Catastrophic antiphospholipid syndrome (Asherson’s syndrome) caused by a suspected intestinal neuroendocrine tumor: a case report

Background. Every year, the number of people with rare forms of the disease is increasing worldwide. One of these is the catastrophic antiphospholipid syndrome — Asherson’s syndrome. To date, it is being actively studied, but the pathophysiological mechanisms of its development have not yet been fully investigated. Our work is the first attempt to describe Asherson’s syndrome on the example of a clinical case in Ukraine. Objective: to determine the factors and mechanisms that led to the death of a patient with Asherson’s syndrome in Ukraine. Materials and methods. The structural-logical analysis and the clinical-statistical method were used. Results. Based on clinical and laboratory criteria, our medical team established a clinical diagnosis of systemic lupus erythematosus complicated by a catastrophic antiphospholipid syndrome (CAPS). Despite treatment with glucocorticoids and anticoagulants according to international guidelines, the patient died. The autopsy results showed that the immediate cause of death was a large blood clot that blocked the pulmonary artery and its main branches. Histological examination revealed thrombosis of small vessels of the kidneys and brain; a neuroendocrine tumor (G2; pT3pNxpM1b) of the small intestine with metastases to the liver, brain, myocardium and kidneys was suspected. An additional immunohistochemical study was performed to clarify the histological diagnosis.

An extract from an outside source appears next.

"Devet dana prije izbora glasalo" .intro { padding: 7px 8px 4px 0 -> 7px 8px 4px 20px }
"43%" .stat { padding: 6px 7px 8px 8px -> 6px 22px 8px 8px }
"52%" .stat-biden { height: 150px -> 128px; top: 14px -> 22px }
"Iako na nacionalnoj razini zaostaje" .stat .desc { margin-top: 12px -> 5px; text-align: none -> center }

The morphological picture and results of immunohistochemical study mostly correspond to the moderately differentiated (G2) non-keratinizing squamous cell carcinoma (ICD-O code: 8070/3) with damage to the walls of the small intestine, liver, lungs, kidneys, myocardium and brain. Conclusions. These data emphasize that despite the rarity of Asherson’s syndrome, it is always necessary to consider its probability in the presence of signs of multiple thrombosis and multiple organ failure. Because its development is the result of serious diseases, including connective tissue diseases, malignancies, infections, the etiotropic and pathogenetic treatment can prevent the development of CAPS and death.